Западное восхищение гравюрами скорее оскорбляло, чем радовало японцев. В самой Японии гравюры считались низким, хоть и популярным жанром – вроде западных почтовых открыток, чью функцию они, собственно, и выполняли. На восточный вкус, в гравюрах было слишком много реализма, они слишком походили на фотографию. Жизнеподобие тут заменяло универсальную истину подлинной живописи. Даже Хокусая с высокомерным неодобрением называли японским Диккенсом. Дальневосточная эстетика требовала от художника монохромных свитков, изображавших горы и воды. Традиционную палитру исчерпывала черная тушь, умевшая передать семь цветов. На классический вкус яркие цвета гравюры, так восхищавшие Ван Гога, казались аляповатыми, а сама она – пестрой поделкой. (Американский писатель Филип Дик в одном из своих сюрреалистических научно-фантастических романов изобразил эту ситуацию, зеркально развернув ее. Победившие во Второй мировой войне японцы с благоговением собирают в оккупированной ими Америке бесценные артефакты – бейсбольные кепки, дверные коврики, голливудские афиши и часы с Микки Маусом.) Первая выставка гравюр в Японии состоялась лишь в 1898 году. Текст в каталоге написал конечно же Фенелоза.
Принципиальная новизна японской гравюры для европейского искусства станет наглядной, если сравнить два знаменитых произведения со схожим сюжетом, созданных примерно в одно время. Это – “Девятый вал” (1850) Айвазовского и “Большая волна в Канагаве” (1831) Хокусая.
У картины Айвазовского, как у всякой рассказанной по аристотелевским правилам истории, есть начало, середина и конец. Хотя художник представил зрителю лишь кульминацию, нетрудно догадаться о предшествующем кораблекрушении и последующей гибели людей, тщетно искавших спасения на обломках снастей. Заморозив мгновение, автор превращает картину во фрагмент, вроде кадра киноленты или вынутого из серии комиксов рисунка. Такое решение продиктовано нравственной задачей. Художник останавливает сюжет в момент его высшего трагического взлета. Идея картины раскрывается в аллегорическом конфликте с морем. Слепая дерзость человека, вступившего в соперничество с не менее слепой, но более могущественной силой, героическое, но и безумное мужество смертного перед неизбежностью кончины – вот набор идей этой трагедии, износившейся до мелодрамы.

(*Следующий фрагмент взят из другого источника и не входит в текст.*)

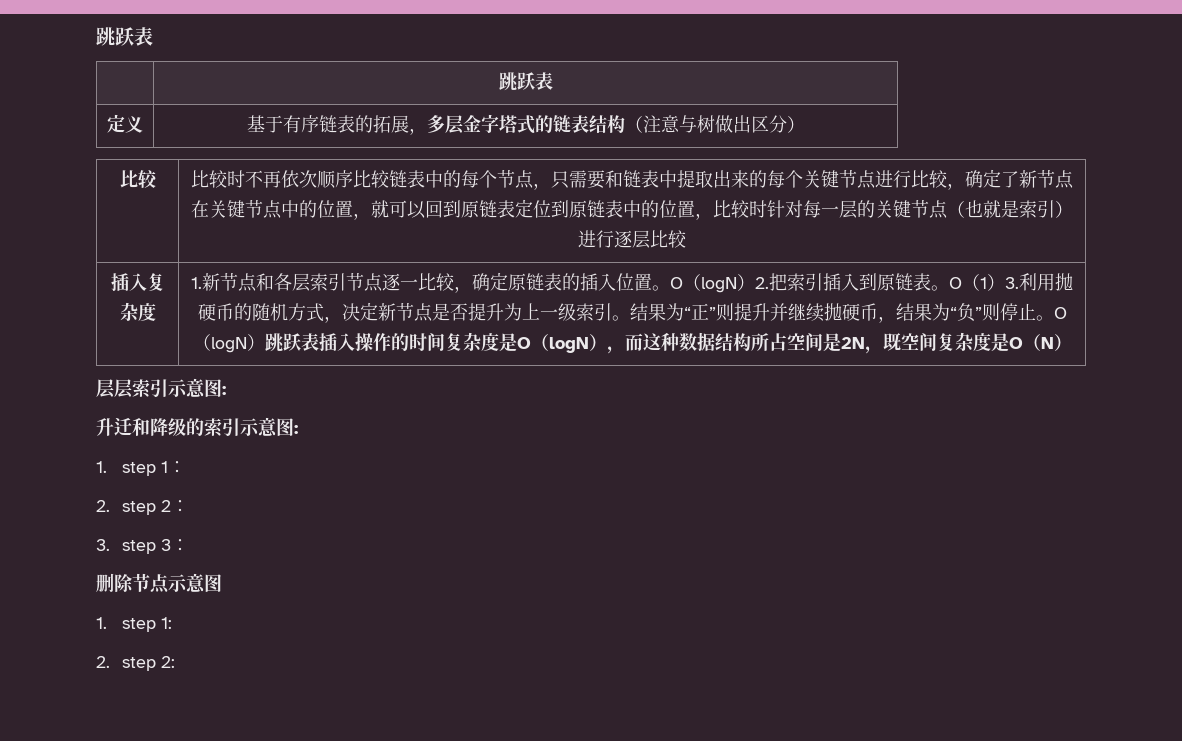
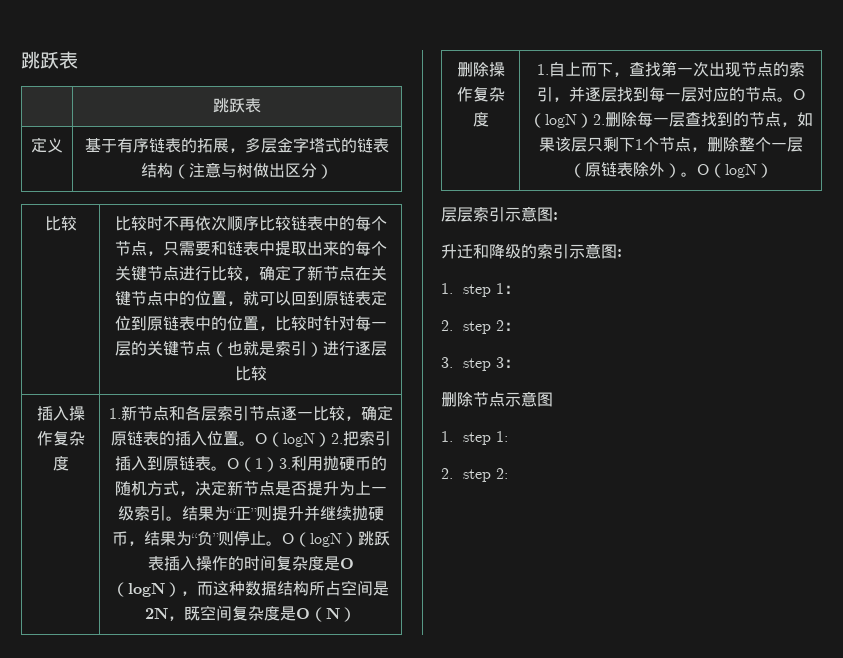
- 插入复杂度
+ 插入操作复杂度
+ 删除操作复杂度 | 1.自上而下，查找第一次出现节点的索引，并逐层找到每一层对应的节点。O（logN）2.删除每一层查找到的节点，如果该层只剩下1个节点，删除整个一层（原链表除外）。O（logN）

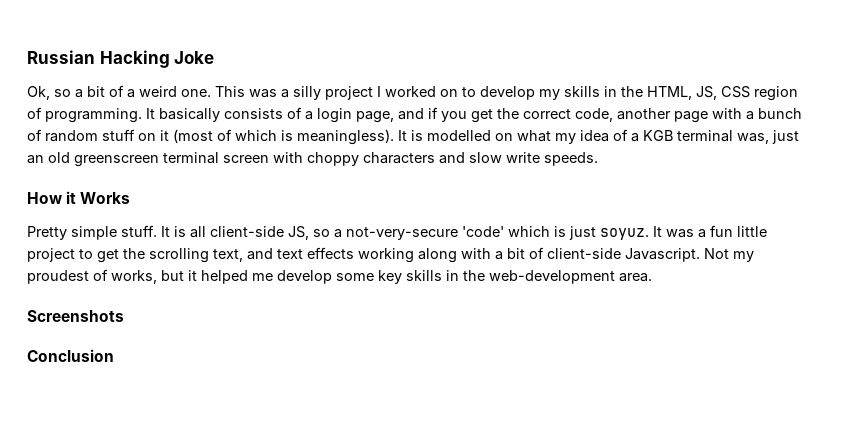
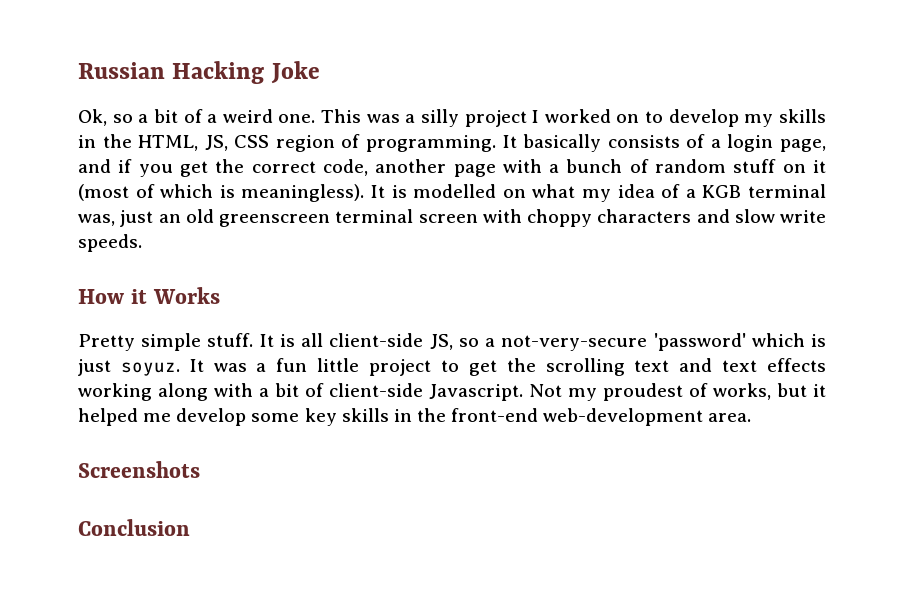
- It is all client-side JS, so a not-very-secure 'code' which is just soyuz.
+ It is all client-side JS, so a not-very-secure 'password' which is just soyuz.
- It was a fun little project to get the scrolling text, and text effects working along with a bit of client-side Javascript.
+ It was a fun little project to get the scrolling text and text effects working along with a bit of client-side Javascript.
- Not my proudest of works, but it helped me develop some key skills in the web-development area.
+ Not my proudest of works, but it helped me develop some key skills in the front-end web-development area.

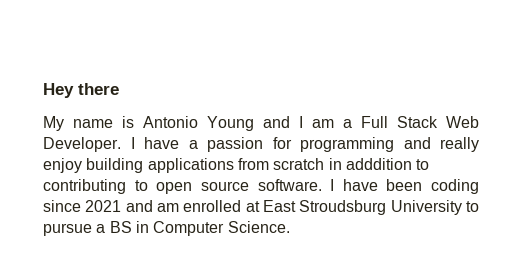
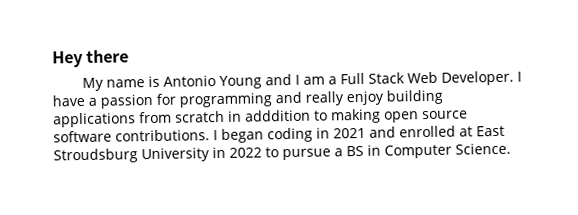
- I have a passion for programming and really enjoy building applications from scratch in adddition to contributing to open source software. I have been coding since 2021 and am enrolled at East Stroudsburg University to pursue a BS in Computer Science.
+ I have a passion for programming and really enjoy building applications from scratch in adddition to making open source software contributions. I began coding in 2021 and enrolled at East Stroudsburg University in 2022 to pursue a BS in Computer Science.

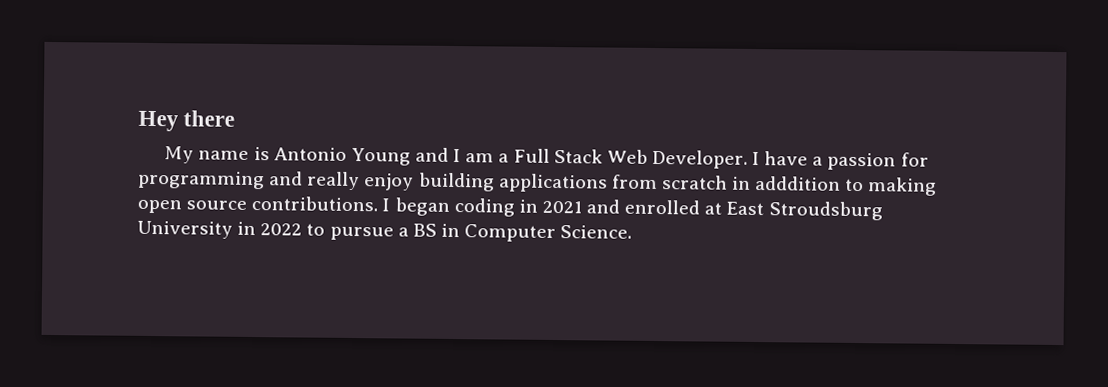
- I have a passion for programming and really enjoy building applications from scratch in adddition to making open source software contributions.
+ I have a passion for programming and really enjoy building applications from scratch in adddition to making open source contributions.

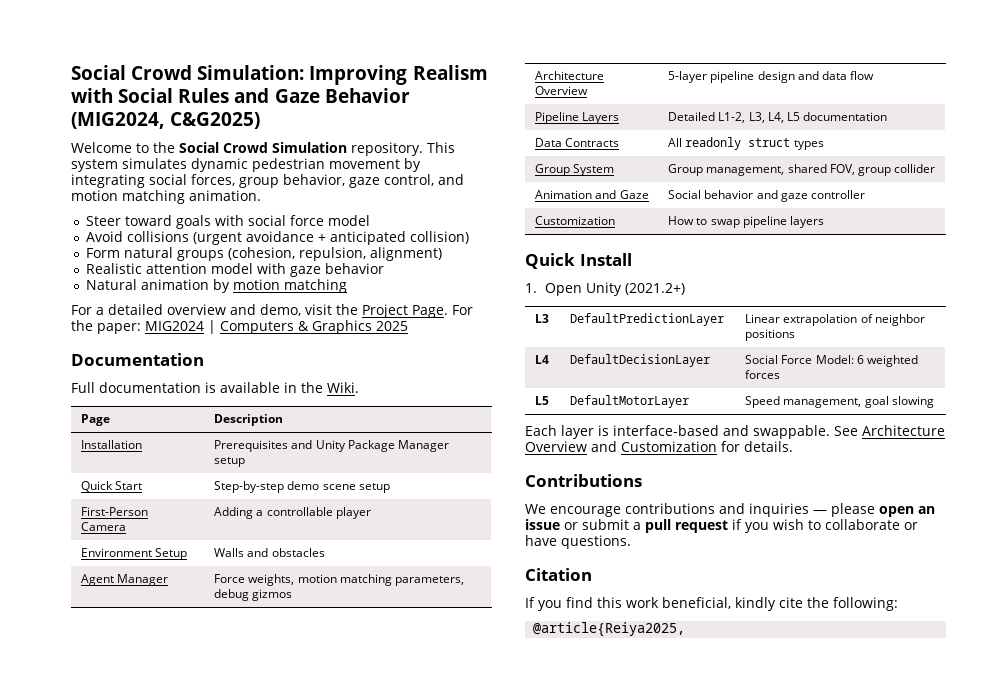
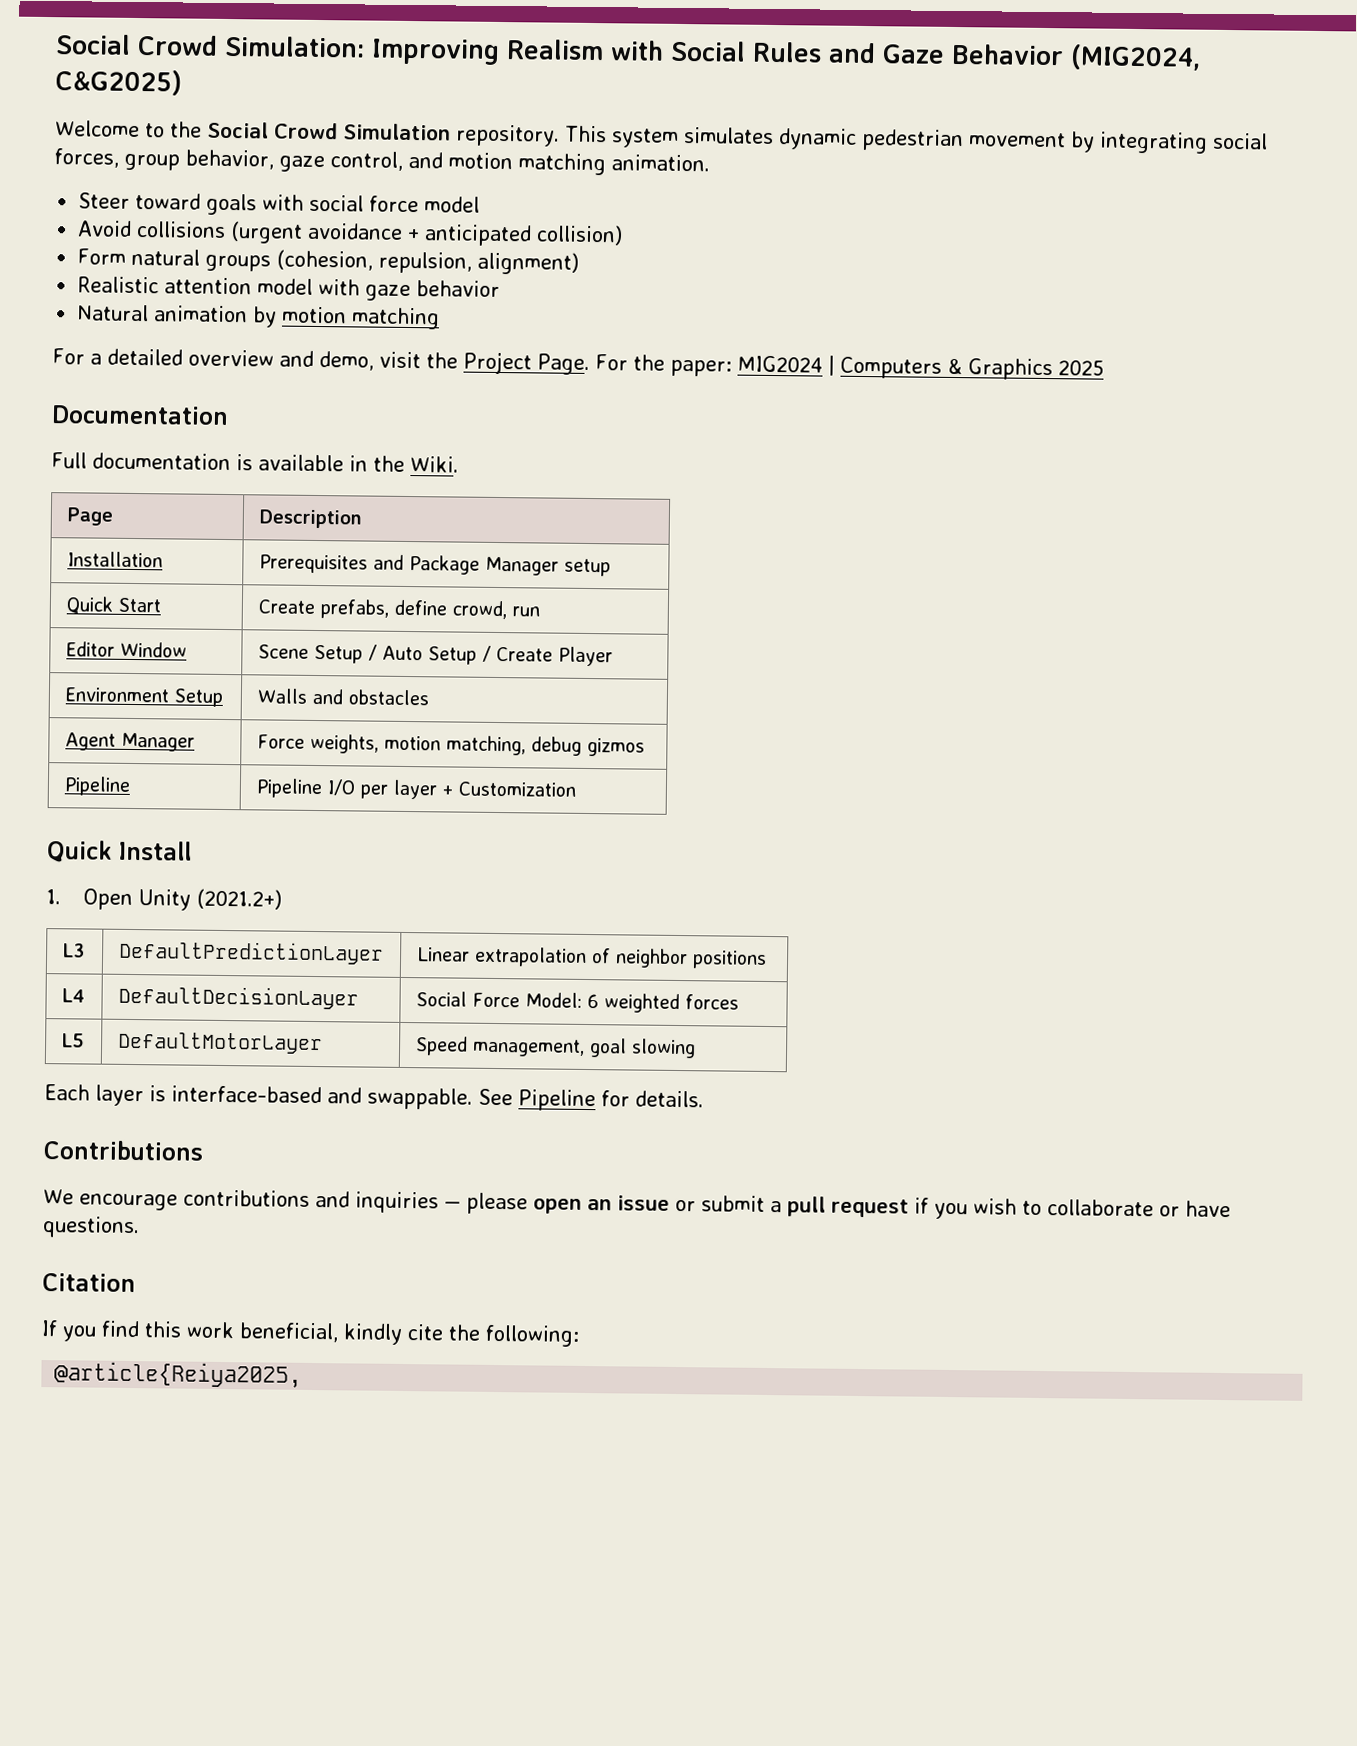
- Installation | Prerequisites and Unity Package Manager setup
+ Installation | Prerequisites and Package Manager setup
- Quick Start | Step-by-step demo scene setup
- First-Person Camera | Adding a controllable player
+ Quick Start | Create prefabs, define crowd, run
+ Editor Window | Scene Setup / Auto Setup / Create Player
- Agent Manager | Force weights, motion matching parameters, debug gizmos
+ Agent Manager | Force weights, motion matching, debug gizmos
- Architecture Overview | 5-layer pipeline design and data flow
- Pipeline Layers | Detailed L1-2, L3, L4, L5 documentation
- Data Contracts | All readonly struct types
- Group System | Group management, shared FOV, group collider
- Animation and Gaze | Social behavior and gaze controller
- Customization | How to swap pipeline layers
+ Pipeline | Pipeline I/O per layer + Customization
- See Architecture Overview and Customization for details.
+ See Pipeline for details.

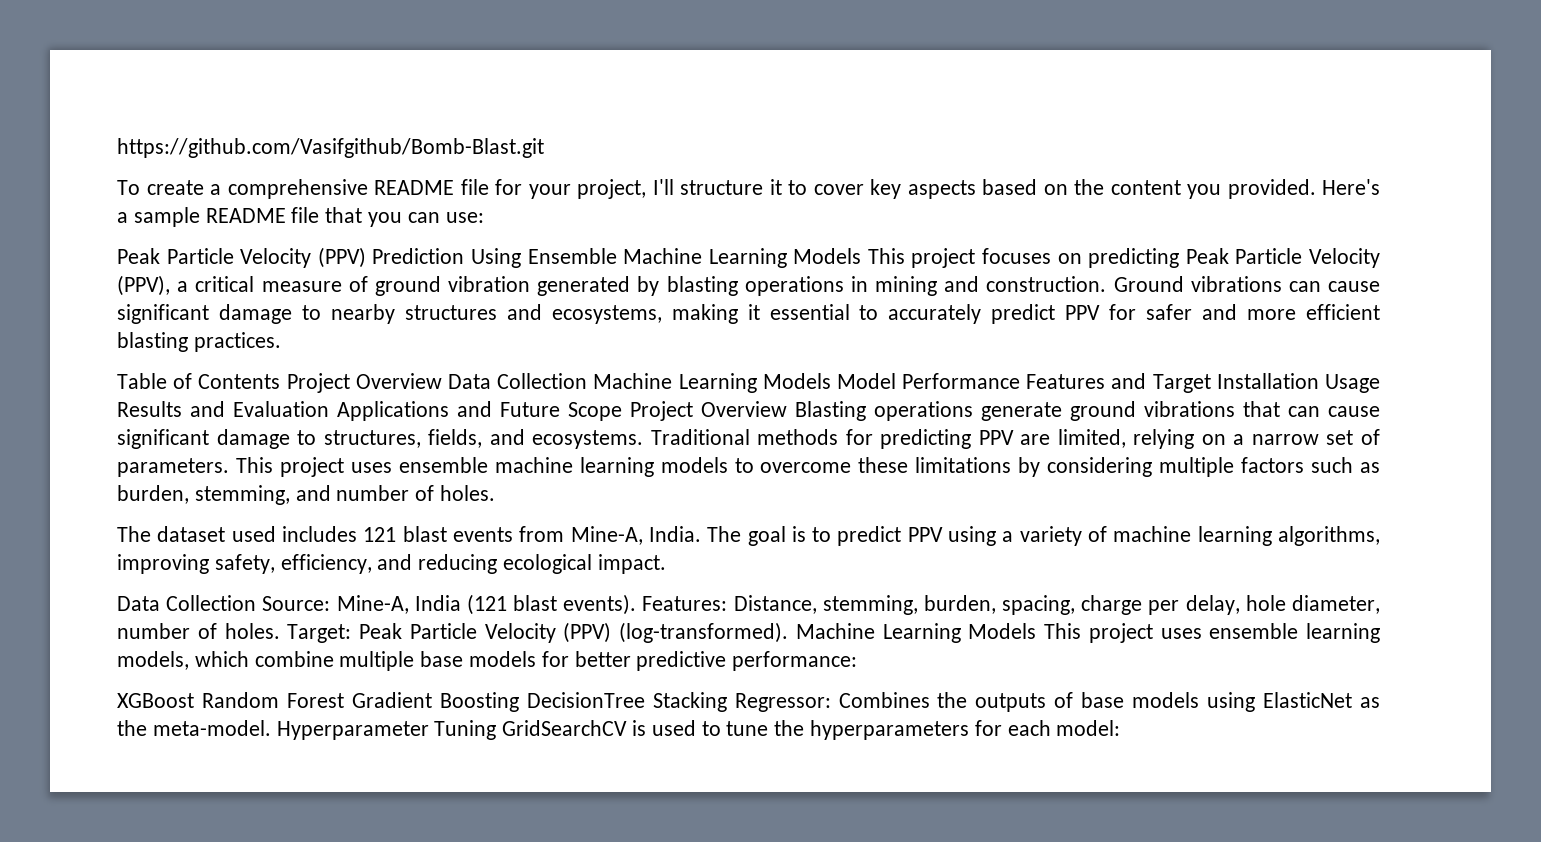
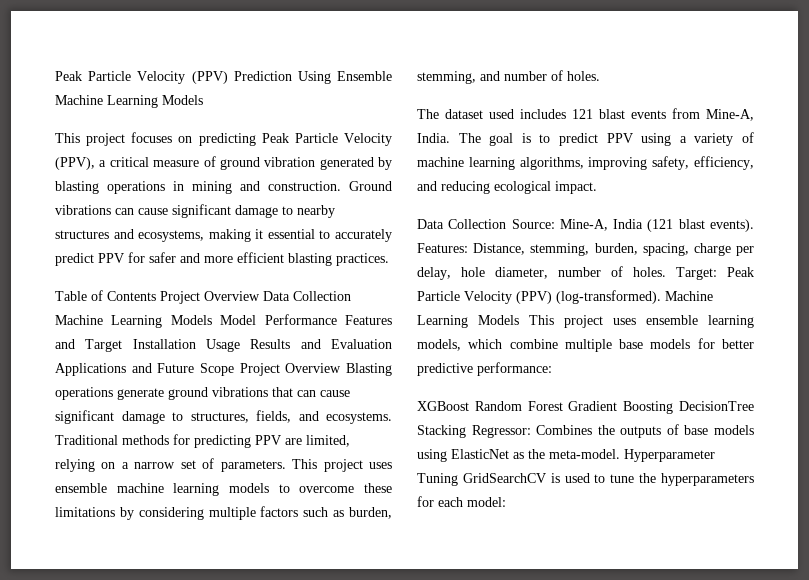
- https://github.com/Vasifgithub/Bomb-Blast.git
- To create a comprehensive README file for your project, I'll structure it to cover key aspects based on the content you provided. Here's a sample README file that you can use:
- Peak Particle Velocity (PPV) Prediction Using Ensemble Machine Learning Models This project focuses on predicting Peak Particle Velocity (PPV), a critical measure of ground vibration generated by blasting operations in mining and construction.
+ Peak Particle Velocity (PPV) Prediction Using Ensemble Machine Learning Models
+ This project focuses on predicting Peak Particle Velocity (PPV), a critical measure of ground vibration generated by blasting operations in mining and construction.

В “Большой волне” Хокусай решает тот же сюжет не драматическими, а декоративными средствами. Гравюра построена на соотношении динамики и статики. Условно очерченный морской вал с загибающимися, как когти дракона, хлопьями пены занимает большую, но не центральную часть листа. Строго посередине изображен почти незаметный Фудзи. Симметрический абрис вулкана уравновешивает буйство моря. Взаимодействие горы и воды (двух непременных элементов восточного пейзажа, который так и называется по-китайски – “шань-шуй”) исчерпывает разнообразие мира и обнажает его устройство: нет движения без покоя, нет покоя без движения.
У Хокусая человек не противостоит стихии, а вписывается в нее. Там, где у Айвазовского искусственная геометрия связанных в плот бревен, у Хокусая – мягкий изгиб лодок, повторяющих плавный взлет волны. Неудивительно, что герои Айвазовского потерпели поражение в схватке с океаном, с которым и не сражались мореходы Хокусая.
Вдохновленный этой гравюрой Клод Дебюсси написал симфоническую поэму “Море”, где передал свое впечатление от “Большой волны”. Его импрессионистское сочинение не ищет обычного для западной музыки напряжения и разрешения. Оно само напоминает щепку на воде, которая колеблется вместе с волной, составляя с ней одно неразрывное и потому неуничтожимое целое. Это – гармония не разрешенного, а несостоявшегося конфликта.
Характерно, что дальновосточная живопись не знала трагического измерения. Впервые попав в западный музей, китайские художники назвали собранные там полотна картинами войны.
Обращаясь к Востоку, Запад не мог не столкнуться с тем, что делало чужую культуру столь отличной от нашей, – с иероглифической письменностью. Академик Алексеев видел все истоки своеобразия китайской культуры в иероглифическом мышлении ее создателей. Конечно, иероглиф издавна был самым интригующим элементом восточного мифа. Ренессансные ученые верили, что в Китае сохранился язык, на котором говорили до Вавилонского столпотворения. Лейбниц надеялся создать по образцу китайского универсальный – предметный – язык ученых, способный заменить латынь. Фрейд считал иероглифы (не только китайские, но и египетские) языком снов – ибо они, как и символы подсознательного, могут одновременно означать противоположные понятия. Однако именно с именем Эрнста Фенелозы связано создание систематической, целенаправленной и плодотворной иероглифической утопии, радикально повлиявшей на западное искусство.